* REQUIREMENT: Leave the pictures out while you restate every entry below word for word.

* SUPPLIED MATERIAL:
#####
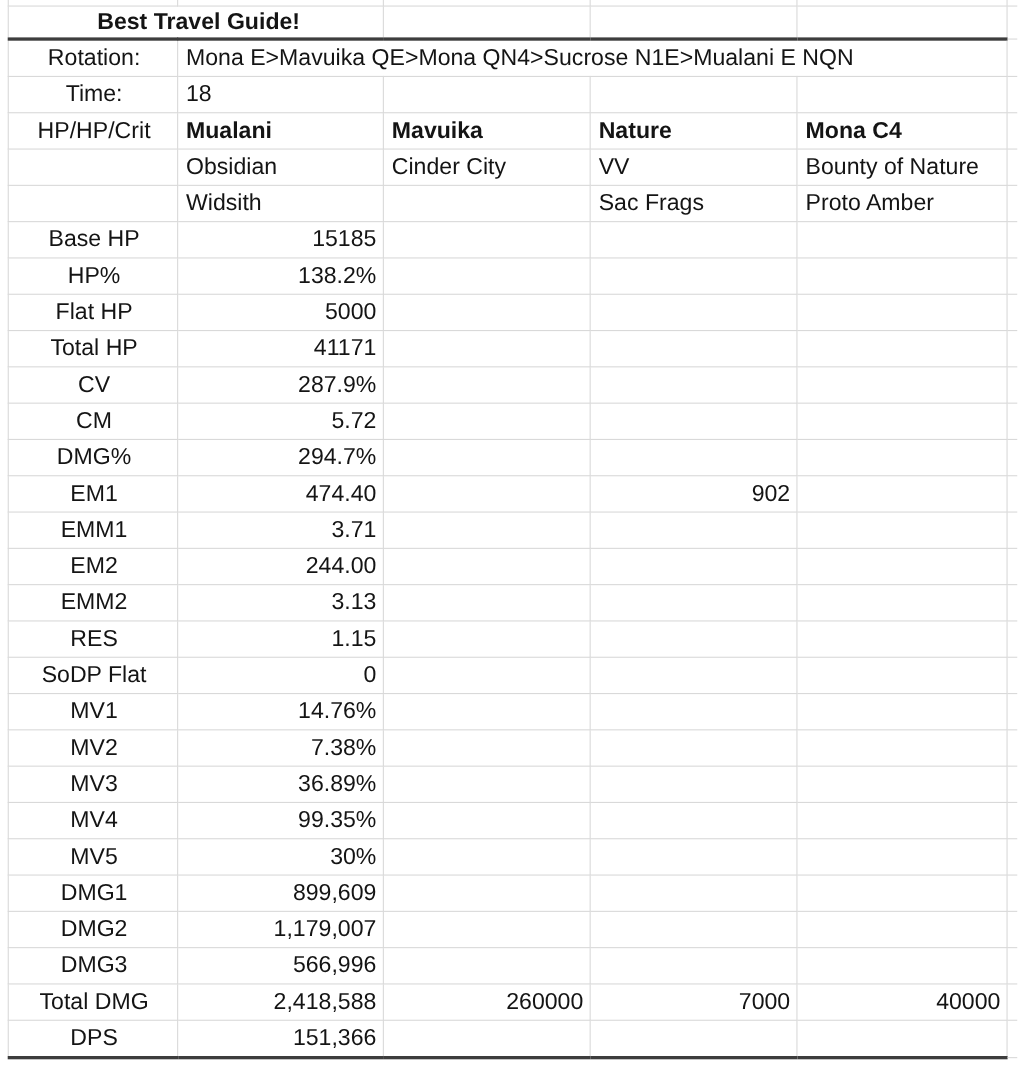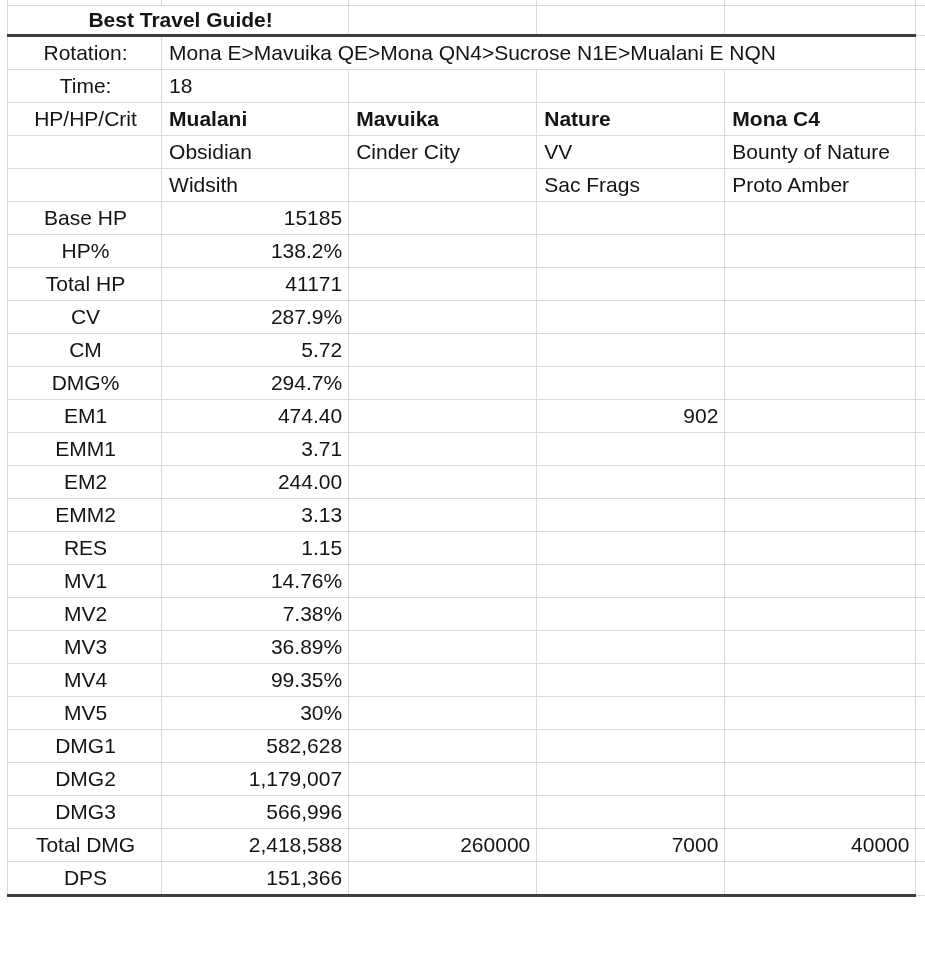--- a/index.html
+++ b/index.html
@@ -133,6 +133,14 @@
         <td class="col-f"></td>
       </tr>
       <tr>
+        <td class="col-a">Flat HP</td>
+        <td class="num">5000</td>
+        <td class="num"></td>
+        <td class="num"></td>
+        <td class="num"></td>
+        <td class="col-f"></td>
+      </tr>
+      <tr>
         <td class="col-a">Total HP</td>
         <td class="num">41171</td>
         <td class="num"></td>

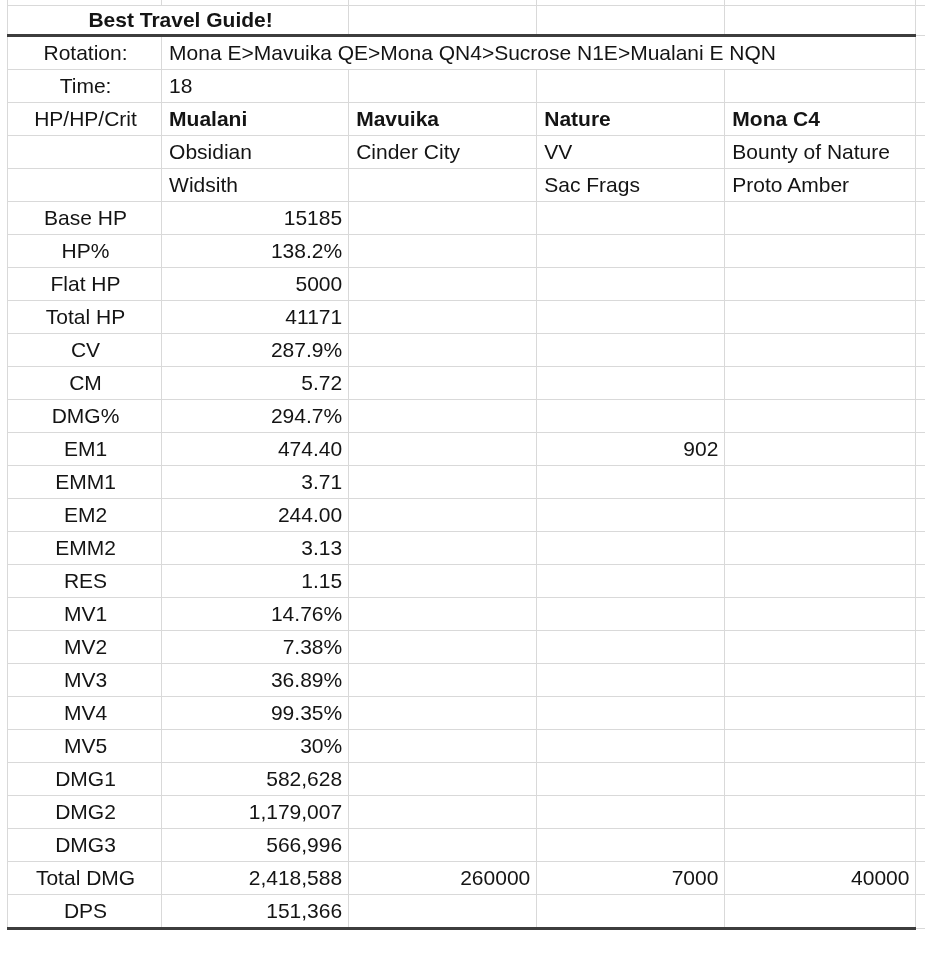--- a/index.html
+++ b/index.html
@@ -213,6 +213,14 @@
         <td class="col-f"></td>
       </tr>
       <tr>
+        <td class="col-a">SoDP Flat</td>
+        <td class="num">0</td>
+        <td class="num"></td>
+        <td class="num"></td>
+        <td class="num"></td>
+        <td class="col-f"></td>
+      </tr>
+      <tr>
         <td class="col-a">MV1</td>
         <td class="num">14.76%</td>
         <td class="num"></td>

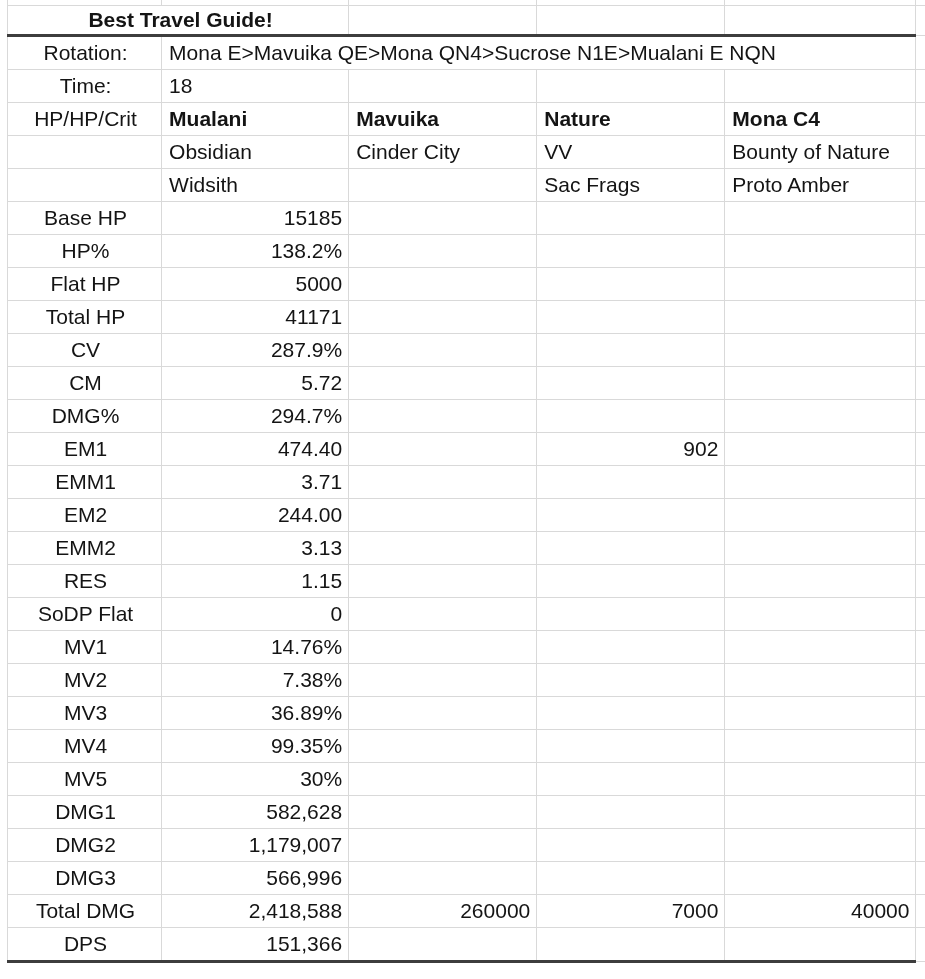--- a/index.html
+++ b/index.html
@@ -262,7 +262,7 @@
       </tr>
       <tr>
         <td class="col-a">DMG1</td>
-        <td class="num">582,628</td>
+        <td class="num">899,609</td>
         <td class="num"></td>
         <td class="num"></td>
         <td class="num"></td>

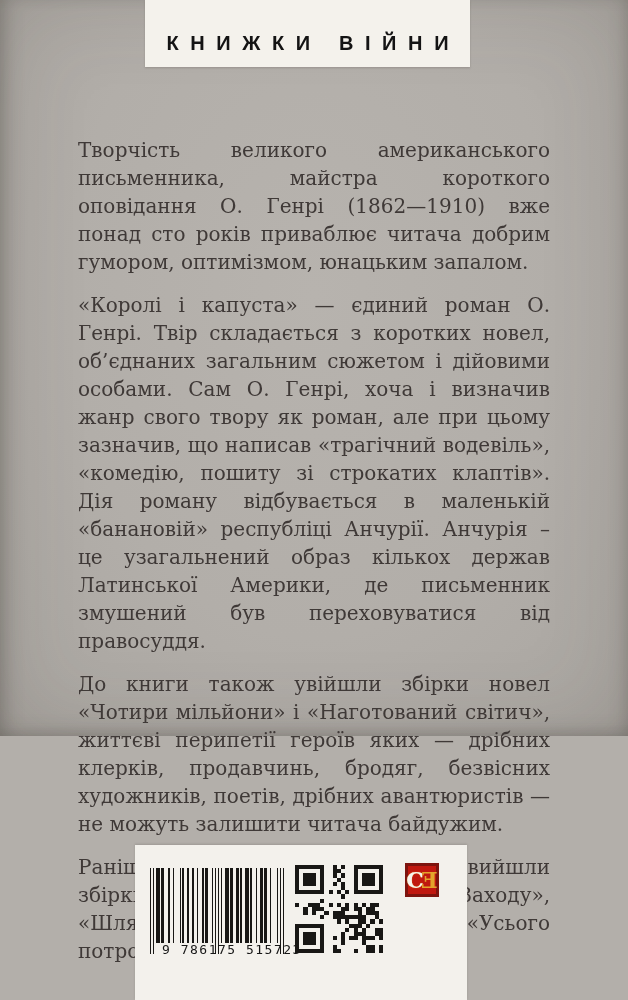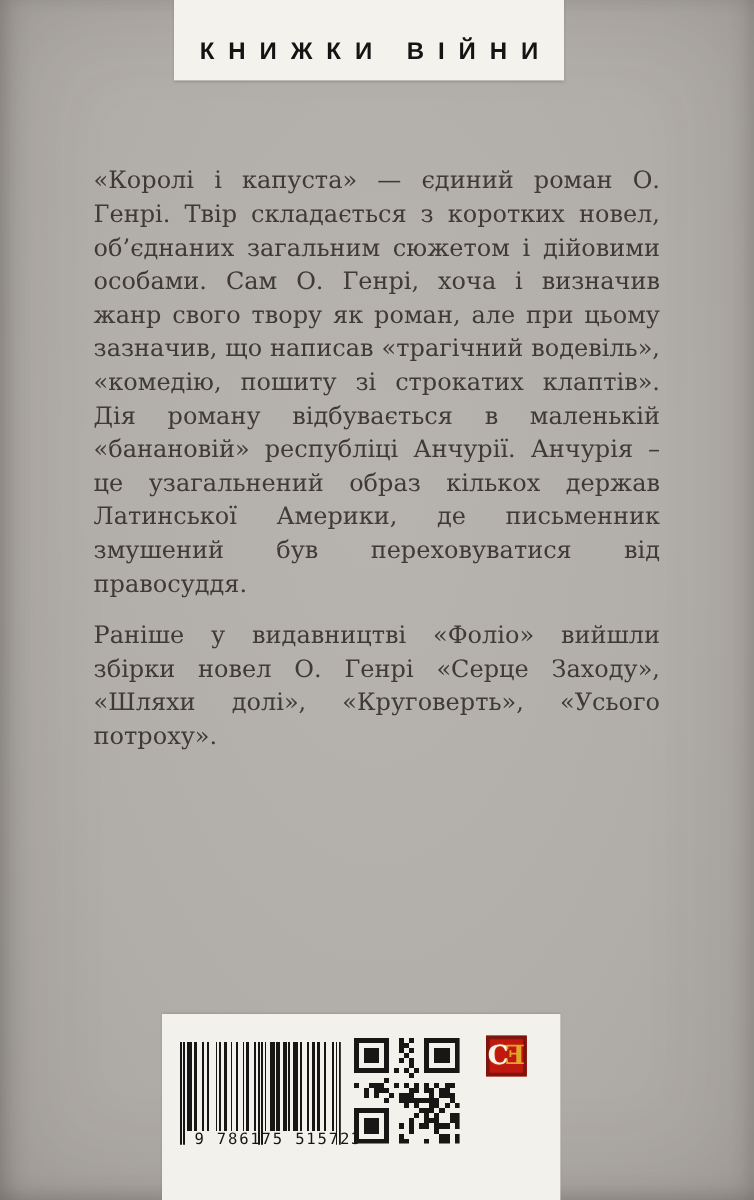--- a/index.html
+++ b/index.html
@@ -10,7 +10,7 @@
     overflow:hidden;
   }
   .cover{
-    position:relative;width:628px;height:1000px;
+    position:relative;width:628px;height:736px;
     background:radial-gradient(ellipse at 50% 40%, #b7b3ae 0%, #b2aea9 55%, #a9a5a0 100%);
     box-shadow:
       inset 0 0 90px rgba(60,55,50,.16),

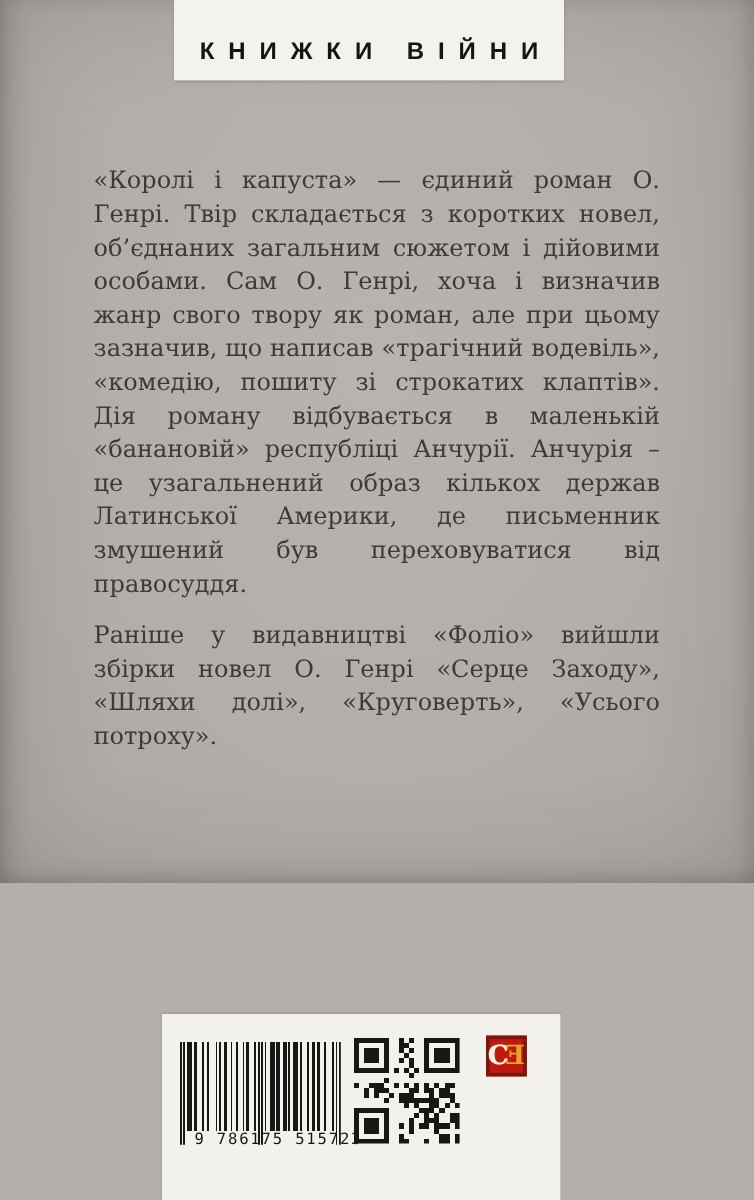--- a/index.html
+++ b/index.html
@@ -89,6 +89,7 @@
   </div>
 
   <div class="annotation">
+    <p>Творчість великого американського письменника, майстра короткого оповідання О. Генрі (1862—1910) вже понад сто років приваблює читача добрим гумором, оптимізмом, юнацьким запалом.</p>
     <p>«Королі і капуста» — єдиний роман О. Генрі. Твір складається з коротких новел, об’єднаних загальним сюжетом і дійовими особами. Сам О. Генрі, хоча і визначив жанр свого твору як роман, але при цьому зазначив, що написав «трагічний водевіль», «комедію, пошиту зі строкатих клаптів». Дія роману відбувається в маленькій «банановій» республіці Анчурії. Анчурія – це узагальнений образ кількох держав Латинської Америки, де письменник змушений був переховуватися від правосуддя.</p>
     <p>Раніше у видавництві «Фоліо» вийшли збірки новел О. Генрі «Серце Заходу», «Шляхи долі», «Круговерть», «Усього потроху».</p>
   </div>

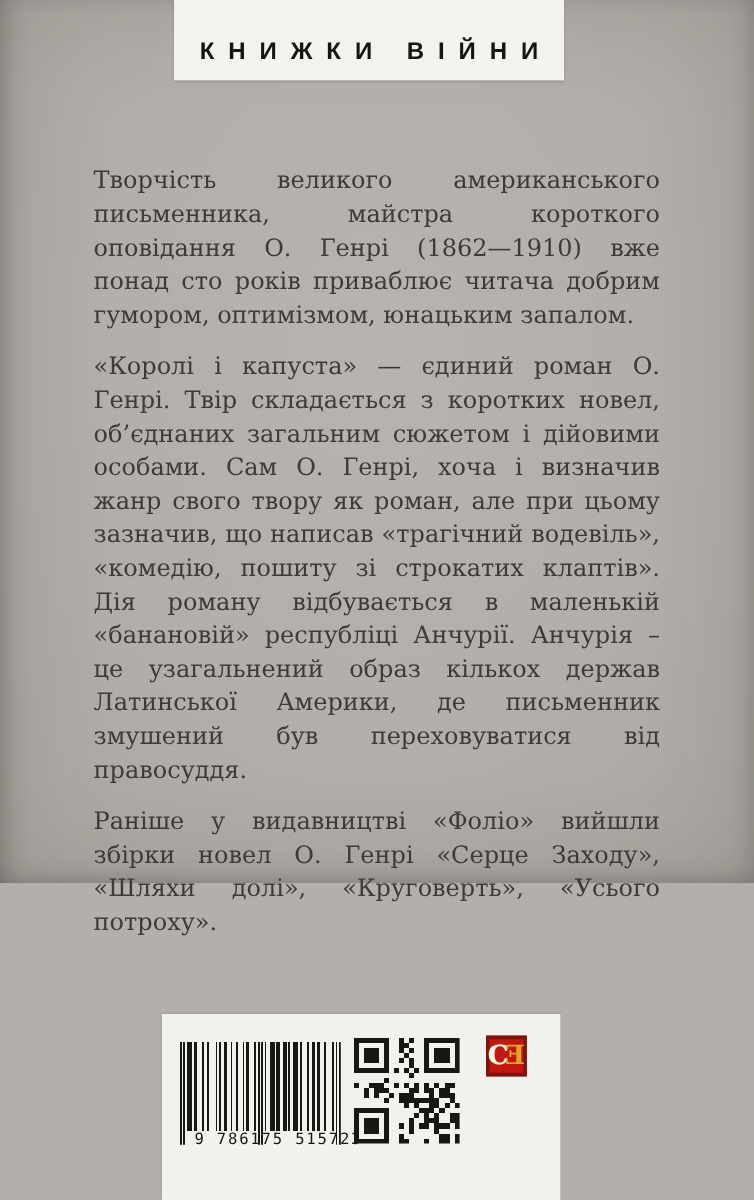--- a/index.html
+++ b/index.html
@@ -91,6 +91,7 @@
   <div class="annotation">
     <p>Творчість великого американського письменника, майстра короткого оповідання О. Генрі (1862—1910) вже понад сто років приваблює читача добрим гумором, оптимізмом, юнацьким запалом.</p>
     <p>«Королі і капуста» — єдиний роман О. Генрі. Твір складається з коротких новел, об’єднаних загальним сюжетом і дійовими особами. Сам О. Генрі, хоча і визначив жанр свого твору як роман, але при цьому зазначив, що написав «трагічний водевіль», «комедію, пошиту зі строкатих клаптів». Дія роману відбувається в маленькій «банановій» республіці Анчурії. Анчурія – це узагальнений образ кількох держав Латинської Америки, де письменник змушений був переховуватися від правосуддя.</p>
+    <p>До книги також увійшли збірки новел «Чотири мільйони» і «Наготований світич», життєві перипетії героїв яких — дрібних клерків, продавчинь, бродяг, безвісних художників, поетів, дрібних авантюристів — не можуть залишити читача байдужим.</p>
     <p>Раніше у видавництві «Фоліо» вийшли збірки новел О. Генрі «Серце Заходу», «Шляхи долі», «Круговерть», «Усього потроху».</p>
   </div>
#####
* THE COMPLETED TASK:
--- a/index.html
+++ b/index.html
@@ -133,6 +133,14 @@
         <td class="col-f"></td>
       </tr>
       <tr>
+        <td class="col-a">Flat HP</td>
+        <td class="num">5000</td>
+        <td class="num"></td>
+        <td class="num"></td>
+        <td class="num"></td>
+        <td class="col-f"></td>
+      </tr>
+      <tr>
         <td class="col-a">Total HP</td>
         <td class="num">41171</td>
         <td class="num"></td>

--- a/index.html
+++ b/index.html
@@ -213,6 +213,14 @@
         <td class="col-f"></td>
       </tr>
       <tr>
+        <td class="col-a">SoDP Flat</td>
+        <td class="num">0</td>
+        <td class="num"></td>
+        <td class="num"></td>
+        <td class="num"></td>
+        <td class="col-f"></td>
+      </tr>
+      <tr>
         <td class="col-a">MV1</td>
         <td class="num">14.76%</td>
         <td class="num"></td>

--- a/index.html
+++ b/index.html
@@ -262,7 +262,7 @@
       </tr>
       <tr>
         <td class="col-a">DMG1</td>
-        <td class="num">582,628</td>
+        <td class="num">899,609</td>
         <td class="num"></td>
         <td class="num"></td>
         <td class="num"></td>

--- a/index.html
+++ b/index.html
@@ -10,7 +10,7 @@
     overflow:hidden;
   }
   .cover{
-    position:relative;width:628px;height:1000px;
+    position:relative;width:628px;height:736px;
     background:radial-gradient(ellipse at 50% 40%, #b7b3ae 0%, #b2aea9 55%, #a9a5a0 100%);
     box-shadow:
       inset 0 0 90px rgba(60,55,50,.16),

--- a/index.html
+++ b/index.html
@@ -89,6 +89,7 @@
   </div>
 
   <div class="annotation">
+    <p>Творчість великого американського письменника, майстра короткого оповідання О. Генрі (1862—1910) вже понад сто років приваблює читача добрим гумором, оптимізмом, юнацьким запалом.</p>
     <p>«Королі і капуста» — єдиний роман О. Генрі. Твір складається з коротких новел, об’єднаних загальним сюжетом і дійовими особами. Сам О. Генрі, хоча і визначив жанр свого твору як роман, але при цьому зазначив, що написав «трагічний водевіль», «комедію, пошиту зі строкатих клаптів». Дія роману відбувається в маленькій «банановій» республіці Анчурії. Анчурія – це узагальнений образ кількох держав Латинської Америки, де письменник змушений був переховуватися від правосуддя.</p>
     <p>Раніше у видавництві «Фоліо» вийшли збірки новел О. Генрі «Серце Заходу», «Шляхи долі», «Круговерть», «Усього потроху».</p>
   </div>

--- a/index.html
+++ b/index.html
@@ -91,6 +91,7 @@
   <div class="annotation">
     <p>Творчість великого американського письменника, майстра короткого оповідання О. Генрі (1862—1910) вже понад сто років приваблює читача добрим гумором, оптимізмом, юнацьким запалом.</p>
     <p>«Королі і капуста» — єдиний роман О. Генрі. Твір складається з коротких новел, об’єднаних загальним сюжетом і дійовими особами. Сам О. Генрі, хоча і визначив жанр свого твору як роман, але при цьому зазначив, що написав «трагічний водевіль», «комедію, пошиту зі строкатих клаптів». Дія роману відбувається в маленькій «банановій» республіці Анчурії. Анчурія – це узагальнений образ кількох держав Латинської Америки, де письменник змушений був переховуватися від правосуддя.</p>
+    <p>До книги також увійшли збірки новел «Чотири мільйони» і «Наготований світич», життєві перипетії героїв яких — дрібних клерків, продавчинь, бродяг, безвісних художників, поетів, дрібних авантюристів — не можуть залишити читача байдужим.</p>
     <p>Раніше у видавництві «Фоліо» вийшли збірки новел О. Генрі «Серце Заходу», «Шляхи долі», «Круговерть», «Усього потроху».</p>
   </div>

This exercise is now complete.